Appeal of D.C., on behalf of her son R.C., from action of the Board of Education of the Brewster Central School District and Dr. Mark S. Lewis, Superintendent, regarding student discipline.

Decision No. 14,684

(February 13, 2002)

Monteleone & Monteleone, attorneys for petitioners, Anthony Monteleone, Esq., of counsel

Donoghue, Thomas, Auslander & Drohan, attorneys for respondents, Stuart S. Waxman, Esq., of counsel

MILLS, Commissioner.--Petitioner appeals the determination of the Board of Education of the Brewster Central School District ("respondent board") and Dr. Mark S. Lewis, Superintendent, to suspend her son, R.C., for the remainder of the 2000-2001 school year, and requests the expungement of the suspension from R.C.'s record. The appeal must be dismissed.
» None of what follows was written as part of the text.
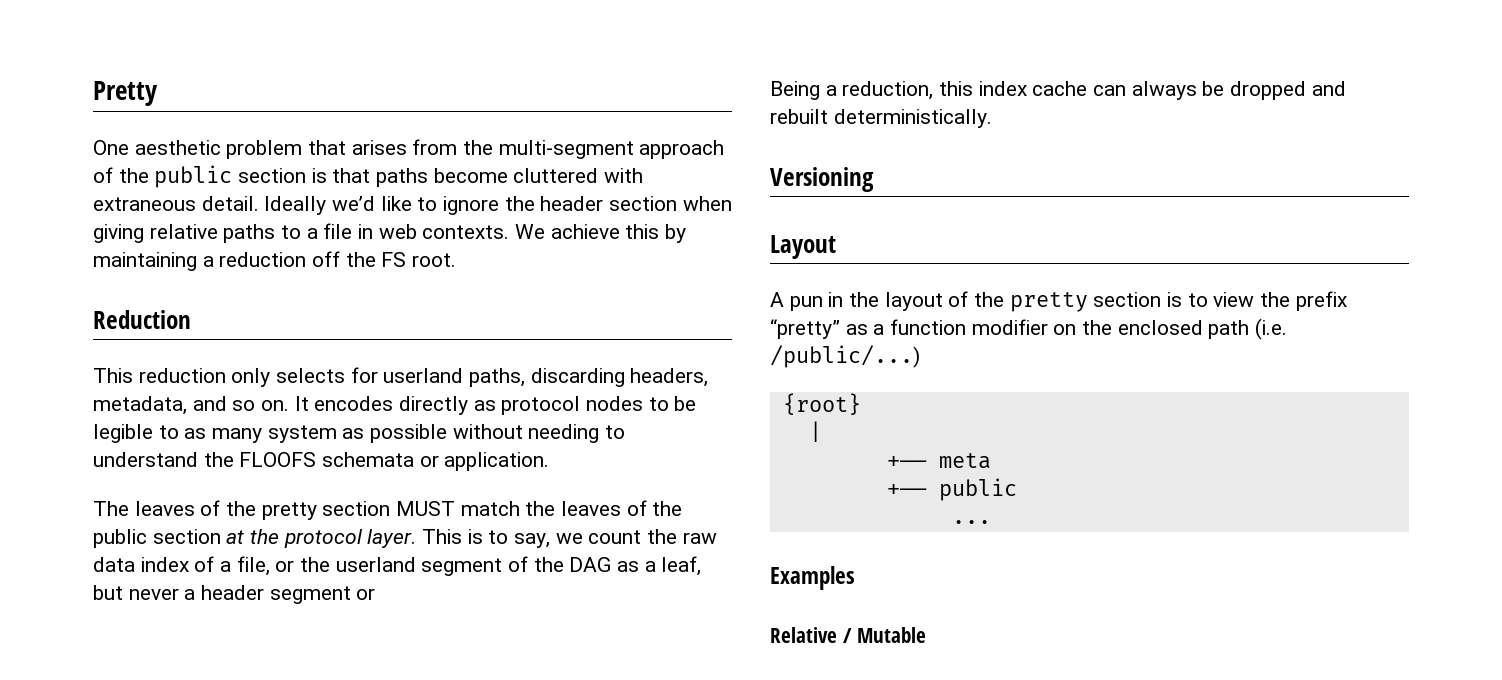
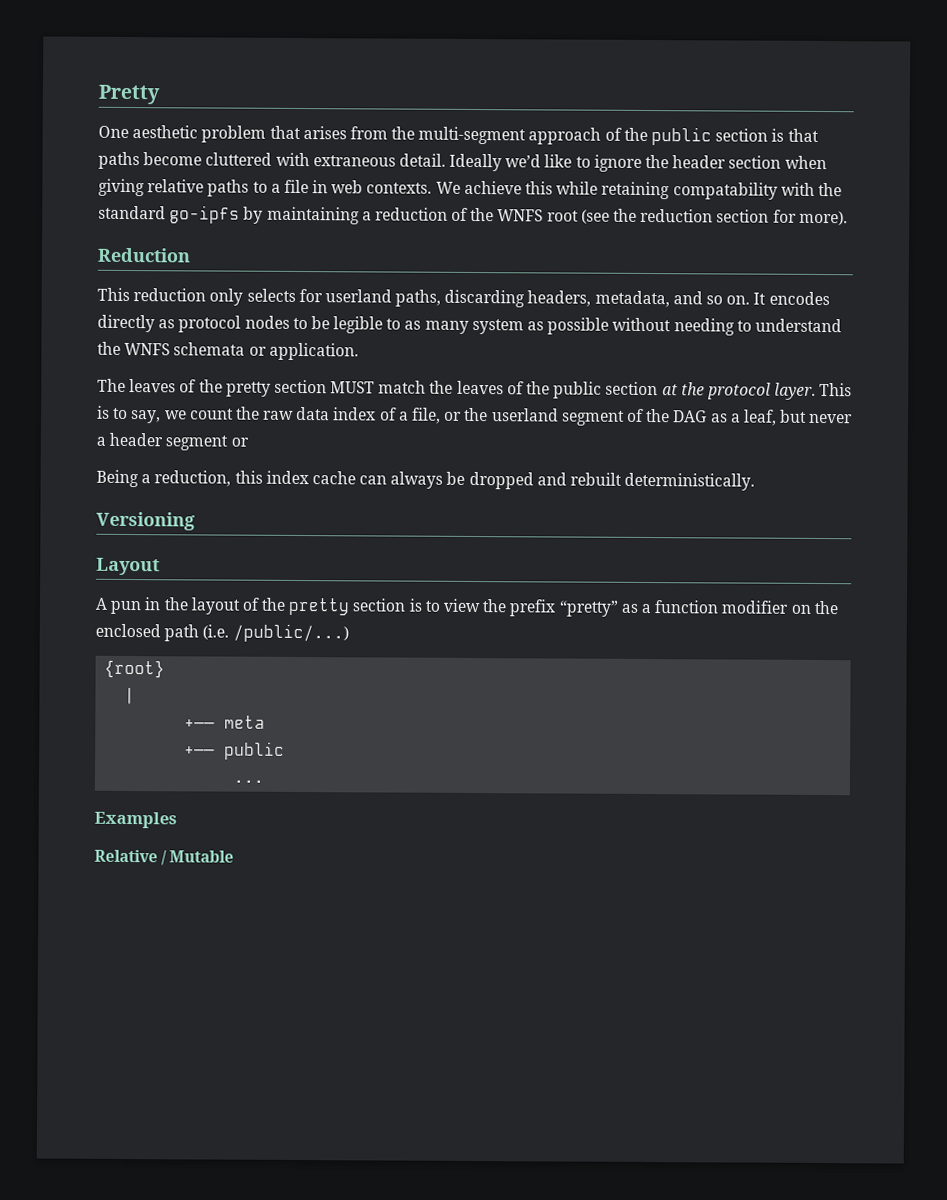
[665,224,687,243] [93,251,457,271] by maintaining a reduction off the FS root. -> [556,181,842,200] [98,205,848,226] while retaining compatability with the standard go-ipfs by maintaining a reduction of the WNFS root (see the reduction section for more).
[239,452,317,467] FLOOFS -> [124,342,171,356] WNFS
On March 27, 2001, R.C., an eleventh grade student, was involved in an altercation with another student, G.E., who suffered a bloody nose and mouth. The fight took place on the tennis court parking lot at Brewster High School. R.C. was charged with "endangering the health, safety and welfare of himself and others in that he assaulted another student on school grounds." On April 2, 2001, Dr. Lewis presided at a hearing pursuant to Education Law "3214 at which R.C., his father and counsel appeared, along with the Assistant Principal of Brewster High School and four witnesses. By decision dated April 2, Dr. Lewis found R.C. guilty of the charge against him and suspended him for the remainder of the 2000-2001 school year. Dr. Lewis also directed the high school principal to arrange home studies for R.C. during his suspension. Petitioner appealed to respondent board, which affirmed Dr. Lewis' decision on May 23, 2001. This appeal ensued.

There is no dispute that an altercation between R.C. and G.E. took place on March 27, 2001. Petitioner asserts, however, that G.E. initiated the fight, and that both students participated in it. Petitioner contends that Dr. Lewis' determination is erroneous, based on hearsay evidence and is contrary to the student handbook. She also contends that the punishment is excessive and arbitrary because G.E. received no punishment and because Dr. Lewis based his determination on information outside the record. She further asserts that the alternative instruction provided R.C. was inadequate and untimely. Petitioner seeks reversal of the superintendent's decision, expungement from R.C.'s record and summer school or extra tutoring for R.C. to complete his junior year.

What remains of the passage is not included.